The Mafia
State
By Chris Hedges
December 05,
2016 "Information
Clearing House"
- "Truth
Dig" -Systems
of governance that are seized by a tiny cabal become
mafia states. The early years—Ronald Reagan and Bill
Clinton in the United States—are marked by promises that
the pillage will benefit everyone. The later
years—George W. Bush and Barack Obama—are marked by
declarations that things are getting better even though
they are getting worse. The final years—Donald Trump—see
the lunatic trolls, hedge fund parasites, con artists,
conspiracy theorists and criminals drop all pretense and
carry out an orgy of looting and corruption.
The rich never
have enough. The more they get, the more they want. It
is a disease. CEOs demand and receive pay that is 200
times what their workers earn. And even when corporate
executives commit massive fraud, such as the billing of
hundreds of thousands of Wells Fargo customers for
accounts they never opened, they elude punishment and
personally profit. Disgraced CEO John Stumpf left Wells
Fargo with a pay package that averages nearly $15
million a year. Richard Fuld received nearly half a
billion dollars from 1993 to 2007, a time in which he
was bankrupting Lehman Brothers.
The list of
financial titans, including Trump, who have profited
from a rigged financial system and fraud is endless.

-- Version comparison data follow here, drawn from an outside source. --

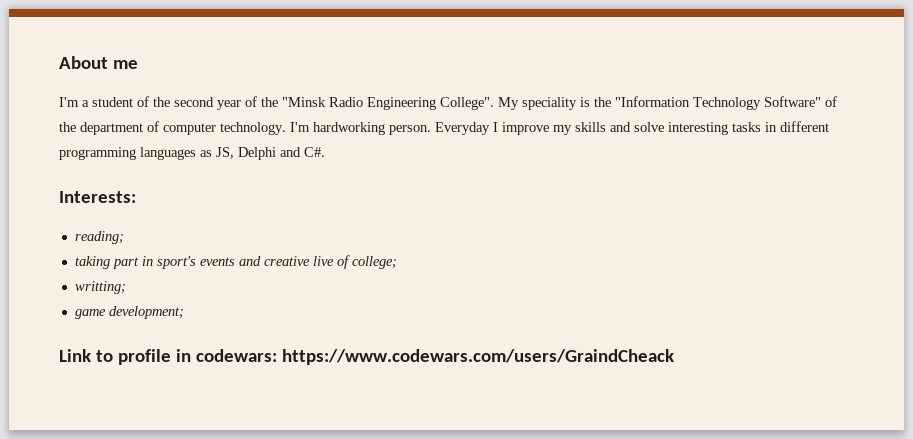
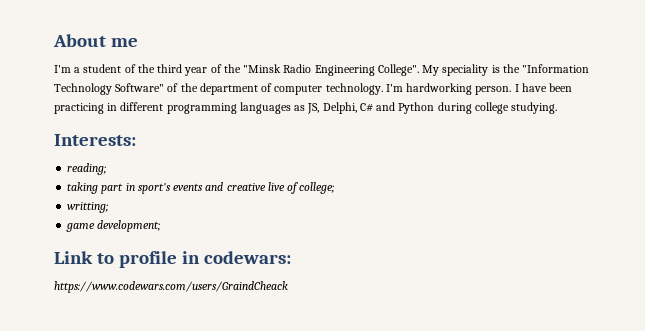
[174,97,214,107] second -> [157,64,183,73] third
[435,122,761,135] Everyday I improve my skills and solve interesting tasks -> [514,83,573,92] [54,103,104,114] I have been practicing
[238,147,325,160] Delphi and C#. -> [322,102,558,114] Delphi, C# and Python during college studying.
(277, 355) none -> (291, 257) //

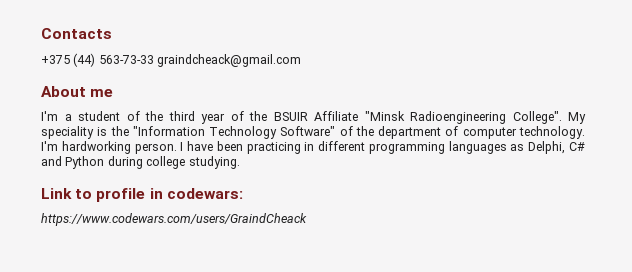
(53, 40) none -> [41,28,112,39] [41,53,302,67] Contacts // +375 (44) 563-73-33 graindcheack@gmail.com //
[243,64,375,76] "Minsk Radio Engineering -> [273,111,506,124] BSUIR Affiliate "Minsk Radioengineering
[307,103,320,114] JS, -> (525, 147) none
[54,134,136,146] [67,163,107,175] [67,182,335,194] [67,202,109,213] [66,220,161,232] // Interests: // reading; // taking part in sport's events and creative live of college; // writting; // game development; -> (240, 162) none

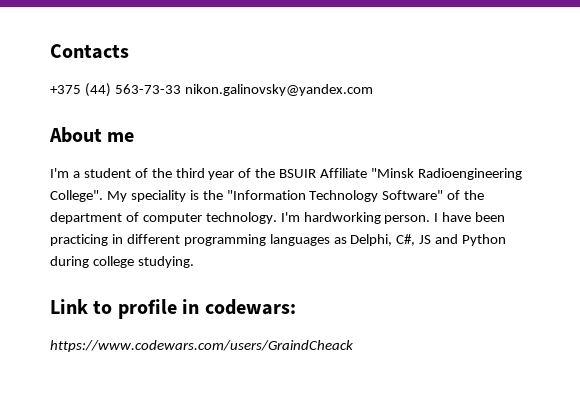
[157,54,302,67] graindcheack@gmail.com -> [184,84,373,96] nikon.galinovsky@yandex.com
[569,142,585,151] C# -> [396,234,432,246] C#, JS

Many in the 1 percent make money by using lobbyists and
bought politicians to write self-serving laws and rules
and by forming unassailable monopolies. They push up
prices on products or services these monopolies provide.
Or they lend money to the 99 percent and charge
exorbitant interest. Or they use their control of
government and the courts to ship jobs to Mexico or
China, where wages can be as low as 22 cents an hour,
and leave American workers destitute.
Neoliberalism is state-sponsored extortion. It is a
vast, nationally orchestrated Ponzi scheme.
This fevered
speculation and mounting inequality, made possible by
the two ruling political parties, corroded and destroyed
the mechanisms and institutions that permitted
democratic participation and provided some protection
for workers. Politicians, from Reagan on, were
handsomely rewarded by their funders for delivering
their credulous supporters to the corporate guillotine.
The corporate coup created a mafia capitalism. This
mafia capitalism, as economists such as
Karl Polanyi and
Joseph Stiglitz warned, gave birth to a mafia
political system. Financial and political power in the
hands of institutions such as Goldman Sachs and the
Clinton Foundation becomes solely about personal gain.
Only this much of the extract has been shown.